O sea, hombre irracional, que no necesariamente significa incapaz de raciocinio, porque sucede que se puede llegar en línea recta a la locura sin despegarse de la lógica ni un milímetro. Y creo que ese es, precisamente, el centro de la diana a la que apunta la película de Woody Allen. La vimos en el cine hace tres años y ya nos gustó; pero la hemos visto ahora, otra vez, y nos ha gustado más todavía. Cosas que pasan.
El motivo de dedicarle el post es una coincidencia de la que no me di cuenta cuando la vi en el cine. El protagonista es un profesor de filosofía con aires (algo anacrónicos, la verdad, en este exangüe siglo XXI) de divo intelectual, pero que lleva años bordeando una depresión; o quizá ya está sumido en ella hasta los folículos capilares, porque intenta combatirla a base de alcohol de alta graduación, sin recatarse a la hora de exhibir su petaca en cualquier momento del día y ante cualquier testigo. Es más un caso de hastío que de genuina desesperación. Pero vamos con la coincidencia.
Cuando decide matar al juez -y perdón por el spoiler, pero sirva de disculpa que ese no es el final de la peli, sino apenas el nudo de la trama- el protagonista experimenta un subidón de optimismo y vitalidad. Esa reacción paradójica me resultó familiar. (¿Y por qué no me ocurrió la primera vez que la vi, en pantalla grande?) Cuando Valle, el antagonista de Los asesinos lentos, le cuenta al protagonista, su amigo Cáceres, que al tomar la firme decisión de matarlo mejoró instantáneamente su estado anímico y su tono vital, este último queda maravillado y perplejo ante la lógica absurda, pero implacable, con la que su viejo camarada de grupo razona.

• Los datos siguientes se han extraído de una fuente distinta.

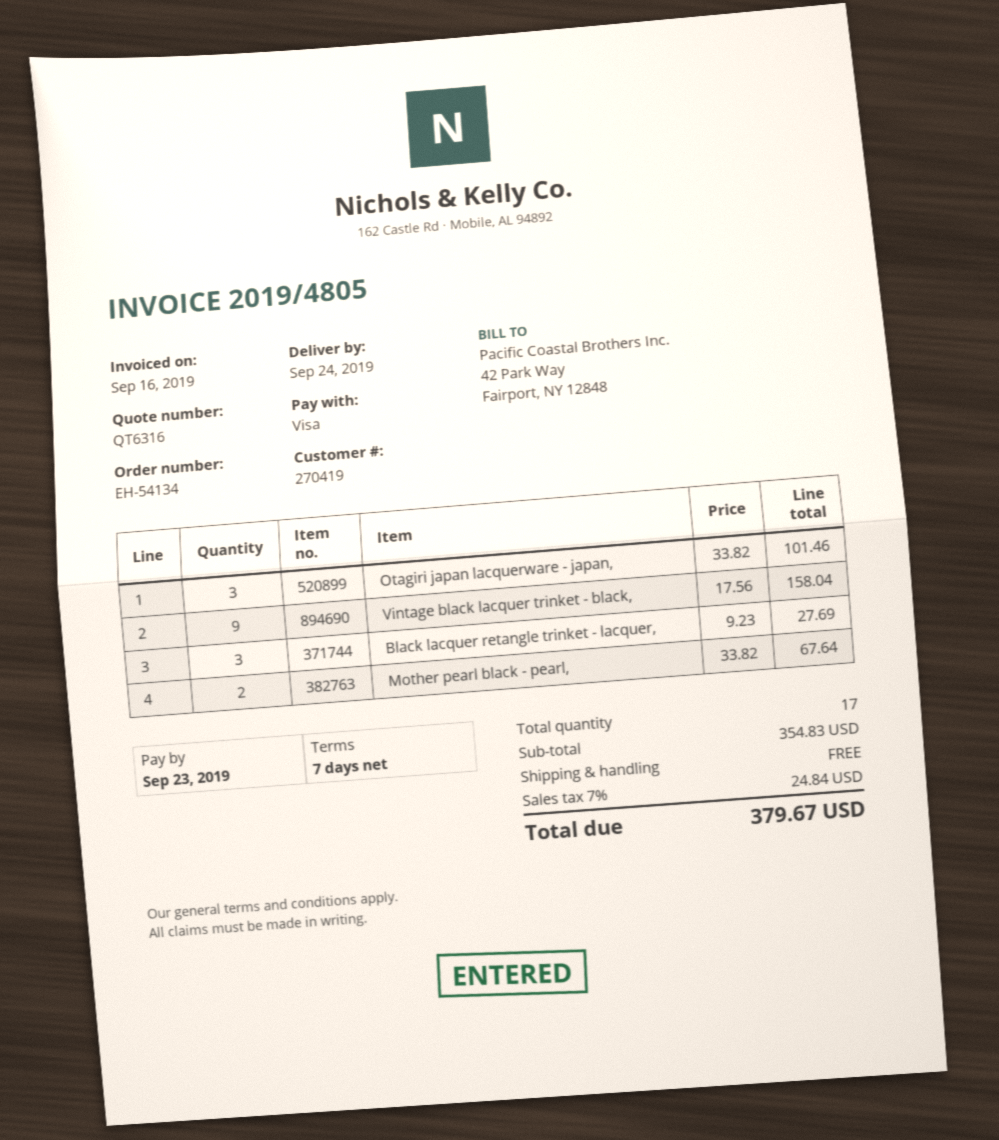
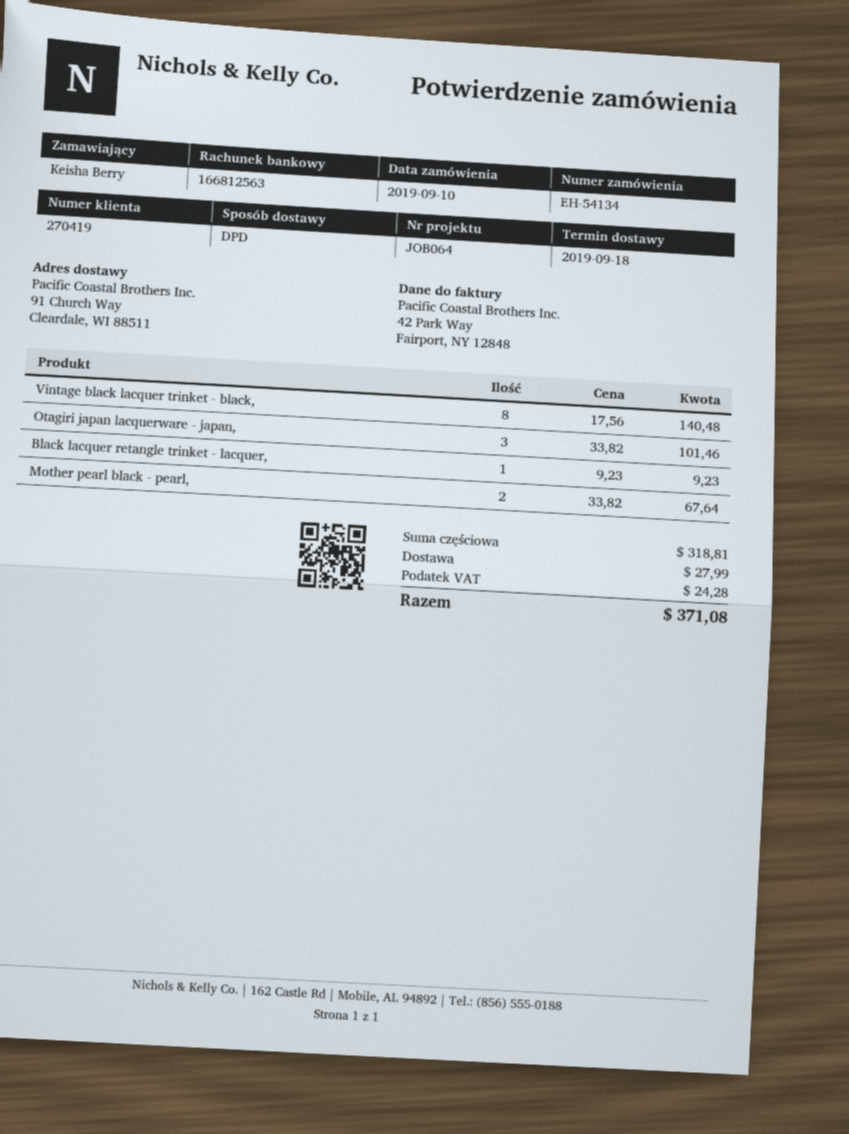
delivery date: 2019-09-24 -> 2019-09-18
Vintage black lacquer trinket - black,: 9 x 17.56 = 158.04 -> 8 x 17.56 = 140.48
Black lacquer retangle trinket - lacquer,: 3 x 9.23 = 27.69 -> 1 x 9.23 = 9.23
subtotal: 354.83 -> 318.81
shipping: 0.00 -> 27.99
tax: 24.84 -> 24.28
total: 379.67 -> 371.08

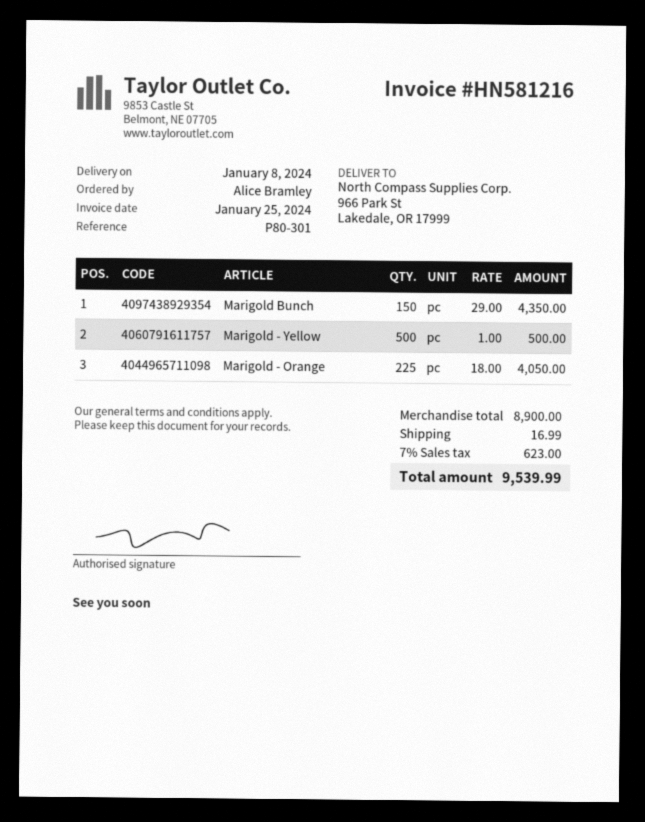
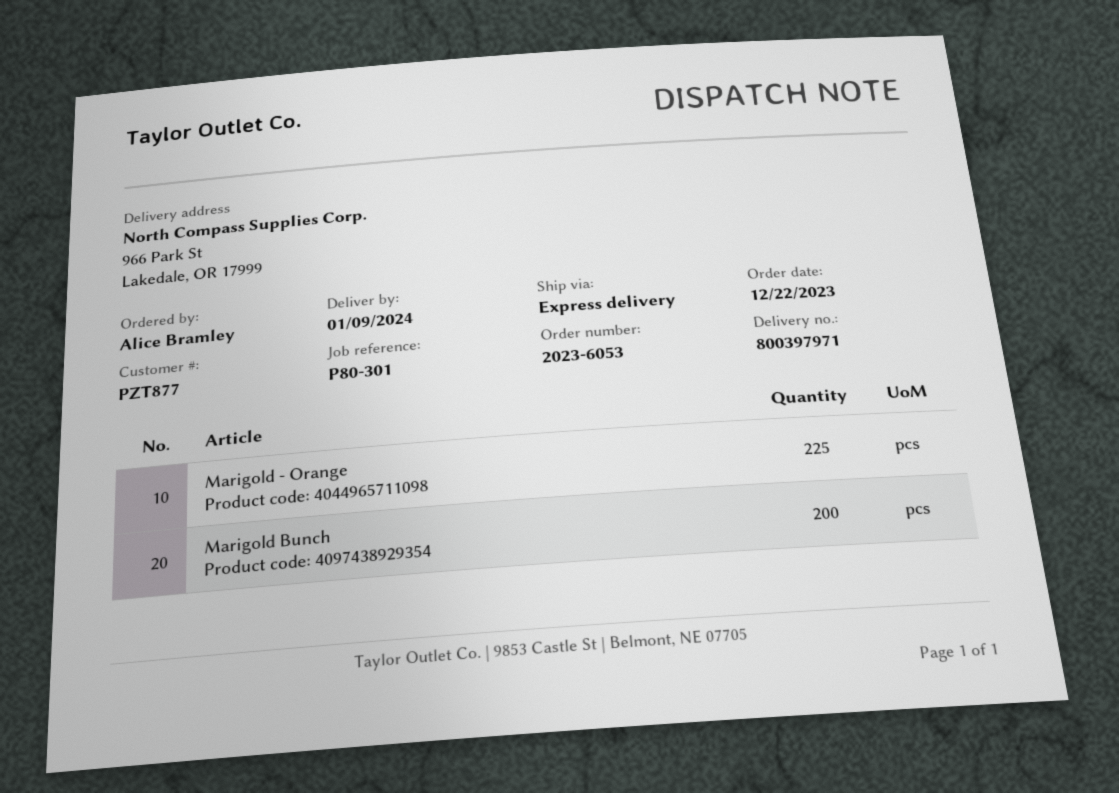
delivery date: 2024-01-08 -> 2024-01-09
Marigold Bunch: 150 -> 200
Marigold - Yellow: 500 -> none

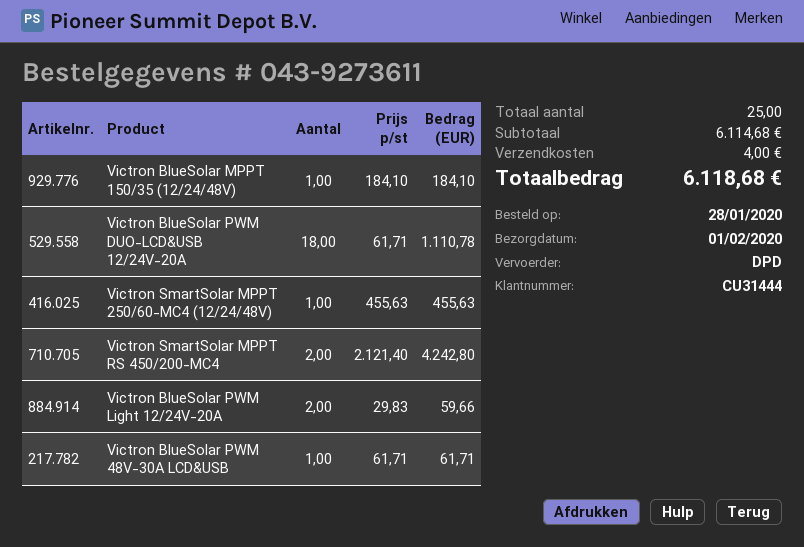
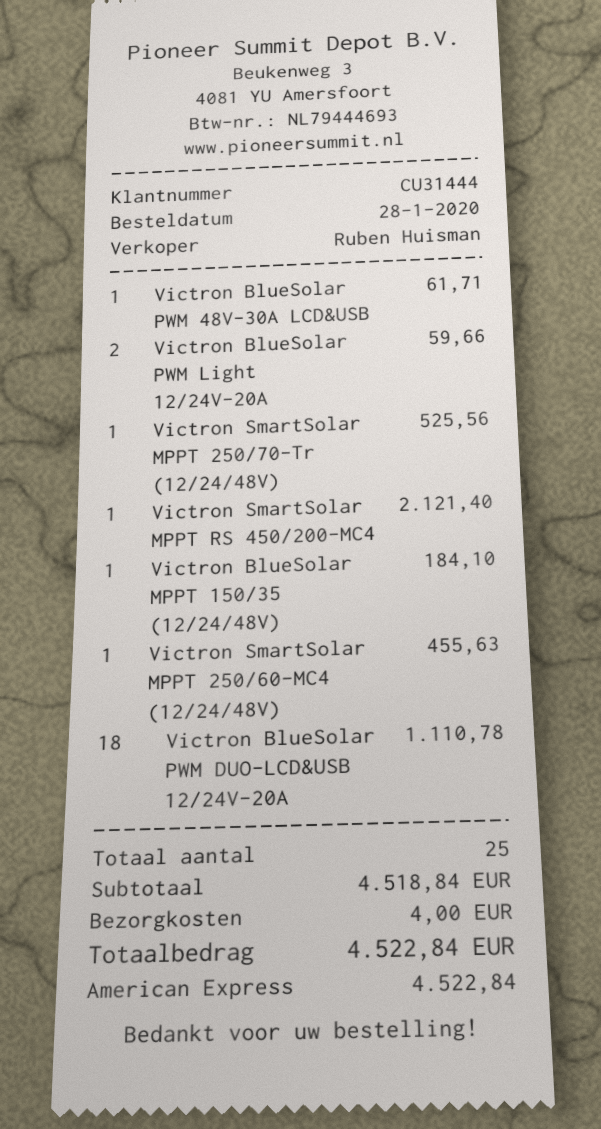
Victron SmartSolar MPPT RS 450/200-MC4: 2 for 4242.80 -> 1 for 2121.40
Victron SmartSolar MPPT 250/70-Tr (12/24/48V): none -> 1 for 525.56
subtotal: 6114.68 -> 4518.84
total: 6118.68 -> 4522.84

La novela es de 2010 y la película de 2015. Por favor, no os rasguéis todavía vuestros polos de marca: no pretendo compararme con Woody Allen, ni mucho menos. Y tampoco pienso demandarlo por plagio. Bastante tiene el pobre con la campaña que soporta desde hace años. Aunque mi libro se tradujo al italiano, tengo la certeza de que el director neoyorkino no lo ha leído ni en uno ni en otro idioma. Así que es pura coincidencia. Aunque no tanto. Los dos somos lectores genuflexos de Dostoievski. Ahí está la clave, me parece. Ambos bebemos en las mismas fuentes. Woody Allen es un genio, aunque él diga que no, y yo hago lo que puedo. Eso es todo.
En cualquier caso, esto me lleva a una reflexión general. Al final el arte es el territorio de la libertad, tanto para el artista cuanto para su público. Nos gusta lo que nos gusta, y llega un momento en que no cabe razonar mucho más. Hay méritos objetivos, desde luego. ¿Quién puede discutir que las películas de Woody Allen se nos ofrecen tachonadas de golpes brillantes de ingenio? ¿Quién va a negar que la música (¡la música!) está integrada en el argumento con prodigioso sentido del ritmo, del timing y del momento dramático? ¿Cómo podríamos pasar por alto el despliegue ameno de una inteligencia poderosa que ilumina las zonas más oscuras de la vida sin amargarnos la tarde? Pero al final, lo que lo sitúa para mí por encima de otros creadores, en una categoría superior en la que yo estaría dispuesto a inscribir muy pocos nombres contemporáneos (casi ninguno), es una afinidad sentimental (¡irracional!), una percepción intuitiva y esencial de lo que significa nuestra loca y frágil humanidad, lanzada a los abismos insondables de la cordura, que son los peores.
Lo que él sea como hombre, a mí no me corresponde juzgarlo. Me repugna el dolor, y de una forma u otra esa es, precisamente, la materia de su arte. Acaso porque también sea el ingrediente principal de su vida. Como víctima o como verdugo, eso no puedo saberlo. Pero ese dolor W. A. nos lo presenta en su cine con planos elegantes, suntuosos, y embutido en tramas apetitosas y sorprendentes. Mi gratitud por ello es inmune a los posibles pecados del autor. Inmune a sus delitos o faltas.